ML Observability — Core Concepts

1. Data Drift and Concept Drift

What is the difference between data drift and concept drift?

	Definition	What changes
Data drift	Change in the distribution of input features P(X)	The inputs themselves
Concept drift	Change in the statistical relationship between inputs and target P(Y\|X)	What the inputs mean for the prediction

A model can experience data drift without concept drift (new users with different demographics, same behavior patterns) or concept drift without data drift (same inputs, but user intent has shifted — e.g. a query that meant one thing in 2022 means something different in 2024).

How do you detect drift for high-dimensional or categorical features?

Kolmogorov-Smirnov (KS) test — measures the maximum distance between two cumulative distribution functions. Good for univariate feature drift.

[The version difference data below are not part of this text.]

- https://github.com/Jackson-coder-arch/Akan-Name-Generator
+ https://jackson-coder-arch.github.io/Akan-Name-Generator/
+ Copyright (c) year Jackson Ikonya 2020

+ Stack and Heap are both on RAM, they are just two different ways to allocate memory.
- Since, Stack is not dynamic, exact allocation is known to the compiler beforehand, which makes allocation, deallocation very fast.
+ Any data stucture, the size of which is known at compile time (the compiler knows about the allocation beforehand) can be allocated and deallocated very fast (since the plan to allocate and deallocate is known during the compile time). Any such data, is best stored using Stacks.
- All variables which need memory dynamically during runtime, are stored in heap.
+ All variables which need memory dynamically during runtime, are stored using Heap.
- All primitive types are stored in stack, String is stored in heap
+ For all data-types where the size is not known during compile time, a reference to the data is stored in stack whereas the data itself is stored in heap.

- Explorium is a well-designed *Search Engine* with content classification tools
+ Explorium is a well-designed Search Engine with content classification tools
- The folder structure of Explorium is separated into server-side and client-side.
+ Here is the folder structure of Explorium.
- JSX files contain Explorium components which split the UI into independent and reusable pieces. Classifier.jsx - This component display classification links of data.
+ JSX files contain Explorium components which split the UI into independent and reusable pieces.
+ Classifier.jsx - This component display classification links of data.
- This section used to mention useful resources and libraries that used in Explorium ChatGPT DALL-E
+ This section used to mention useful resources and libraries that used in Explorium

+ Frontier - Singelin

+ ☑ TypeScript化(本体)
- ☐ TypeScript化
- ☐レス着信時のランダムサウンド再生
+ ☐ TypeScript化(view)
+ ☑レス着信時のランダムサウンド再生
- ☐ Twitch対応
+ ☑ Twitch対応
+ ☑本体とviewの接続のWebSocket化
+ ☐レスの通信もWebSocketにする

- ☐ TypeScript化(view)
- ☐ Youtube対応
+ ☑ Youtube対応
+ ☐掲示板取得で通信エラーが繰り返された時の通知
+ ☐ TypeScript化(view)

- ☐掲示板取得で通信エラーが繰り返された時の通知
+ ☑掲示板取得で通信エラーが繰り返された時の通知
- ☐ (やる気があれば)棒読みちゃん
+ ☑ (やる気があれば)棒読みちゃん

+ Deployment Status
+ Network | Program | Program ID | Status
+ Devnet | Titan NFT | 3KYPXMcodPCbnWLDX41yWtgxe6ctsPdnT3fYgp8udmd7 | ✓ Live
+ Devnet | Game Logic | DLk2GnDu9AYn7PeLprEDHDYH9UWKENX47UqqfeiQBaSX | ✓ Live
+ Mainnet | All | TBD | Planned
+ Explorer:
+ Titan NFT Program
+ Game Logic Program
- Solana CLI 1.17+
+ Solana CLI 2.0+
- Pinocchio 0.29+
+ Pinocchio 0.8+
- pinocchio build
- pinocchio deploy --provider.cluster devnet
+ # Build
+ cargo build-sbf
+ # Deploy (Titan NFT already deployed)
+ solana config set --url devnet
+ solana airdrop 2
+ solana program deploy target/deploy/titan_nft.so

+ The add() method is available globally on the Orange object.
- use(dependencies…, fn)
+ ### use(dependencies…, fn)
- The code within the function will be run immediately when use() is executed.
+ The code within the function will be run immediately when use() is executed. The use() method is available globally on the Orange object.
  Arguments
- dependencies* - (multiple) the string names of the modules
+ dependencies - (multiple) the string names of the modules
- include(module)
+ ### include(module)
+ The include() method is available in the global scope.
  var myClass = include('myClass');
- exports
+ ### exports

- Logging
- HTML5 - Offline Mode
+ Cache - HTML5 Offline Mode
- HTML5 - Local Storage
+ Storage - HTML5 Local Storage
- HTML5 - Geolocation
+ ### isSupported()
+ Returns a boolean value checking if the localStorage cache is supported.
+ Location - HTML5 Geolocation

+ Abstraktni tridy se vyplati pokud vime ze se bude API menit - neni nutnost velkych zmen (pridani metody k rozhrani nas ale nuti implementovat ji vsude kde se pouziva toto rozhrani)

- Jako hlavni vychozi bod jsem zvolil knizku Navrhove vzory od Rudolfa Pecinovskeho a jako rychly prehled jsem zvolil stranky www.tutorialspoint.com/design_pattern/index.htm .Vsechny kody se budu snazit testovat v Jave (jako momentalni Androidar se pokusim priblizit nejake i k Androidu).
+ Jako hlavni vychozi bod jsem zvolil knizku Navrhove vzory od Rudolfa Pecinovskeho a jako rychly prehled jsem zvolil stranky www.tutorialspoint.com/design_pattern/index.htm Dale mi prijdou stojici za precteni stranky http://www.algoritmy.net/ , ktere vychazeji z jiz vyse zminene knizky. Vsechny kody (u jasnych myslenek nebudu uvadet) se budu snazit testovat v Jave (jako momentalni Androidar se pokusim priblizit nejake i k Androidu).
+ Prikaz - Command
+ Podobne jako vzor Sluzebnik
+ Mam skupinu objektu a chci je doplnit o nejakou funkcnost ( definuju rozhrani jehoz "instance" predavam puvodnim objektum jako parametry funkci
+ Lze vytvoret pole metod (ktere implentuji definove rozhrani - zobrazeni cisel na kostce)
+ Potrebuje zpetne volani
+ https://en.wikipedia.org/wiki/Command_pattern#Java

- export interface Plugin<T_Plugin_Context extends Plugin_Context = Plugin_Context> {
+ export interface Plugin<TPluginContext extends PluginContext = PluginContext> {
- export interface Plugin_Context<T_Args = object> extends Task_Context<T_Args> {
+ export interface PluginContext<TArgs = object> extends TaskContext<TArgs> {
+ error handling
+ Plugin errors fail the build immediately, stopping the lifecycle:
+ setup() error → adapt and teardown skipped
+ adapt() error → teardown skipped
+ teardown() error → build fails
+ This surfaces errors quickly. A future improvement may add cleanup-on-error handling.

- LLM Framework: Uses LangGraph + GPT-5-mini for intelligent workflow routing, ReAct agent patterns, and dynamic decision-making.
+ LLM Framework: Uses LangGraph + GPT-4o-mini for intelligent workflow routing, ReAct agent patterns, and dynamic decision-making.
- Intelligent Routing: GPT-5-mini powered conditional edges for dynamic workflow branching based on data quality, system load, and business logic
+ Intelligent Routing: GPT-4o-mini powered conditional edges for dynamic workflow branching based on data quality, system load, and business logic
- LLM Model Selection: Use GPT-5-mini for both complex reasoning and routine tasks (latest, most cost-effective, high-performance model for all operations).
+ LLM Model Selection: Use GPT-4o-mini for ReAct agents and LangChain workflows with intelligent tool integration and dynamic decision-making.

from scipy.stats import ks_2samp

stat, p_value = ks_2samp(train_values, serving_values)
drifted = p_value < 0.05

Wasserstein distance (Earth Mover's Distance) — measures how much "work" it takes to transform one distribution into another. More sensitive to subtle shifts than KS.

from scipy.stats import wasserstein_distance

distance = wasserstein_distance(train_values, serving_values)

How do you differentiate between an anomaly, an outage, and gradual drift?

Type	Pattern	Detection approach
Anomaly	Point-in-time spike or error	Static threshold alerting, z-score
Outage	Sudden drop to zero in traffic or data flow	Heartbeat checks, missing data alerts
Gradual drift	Slow, systemic shift in underlying data	Moving average baselines, PSI over rolling windows

Observability tools distinguish these by combining alerting thresholds (for anomalies and outages) with trend detection over time (for drift). A spike that resolves in minutes is an anomaly. A metric that has been slowly declining over two weeks is drift.

How do you handle drift once it's detected?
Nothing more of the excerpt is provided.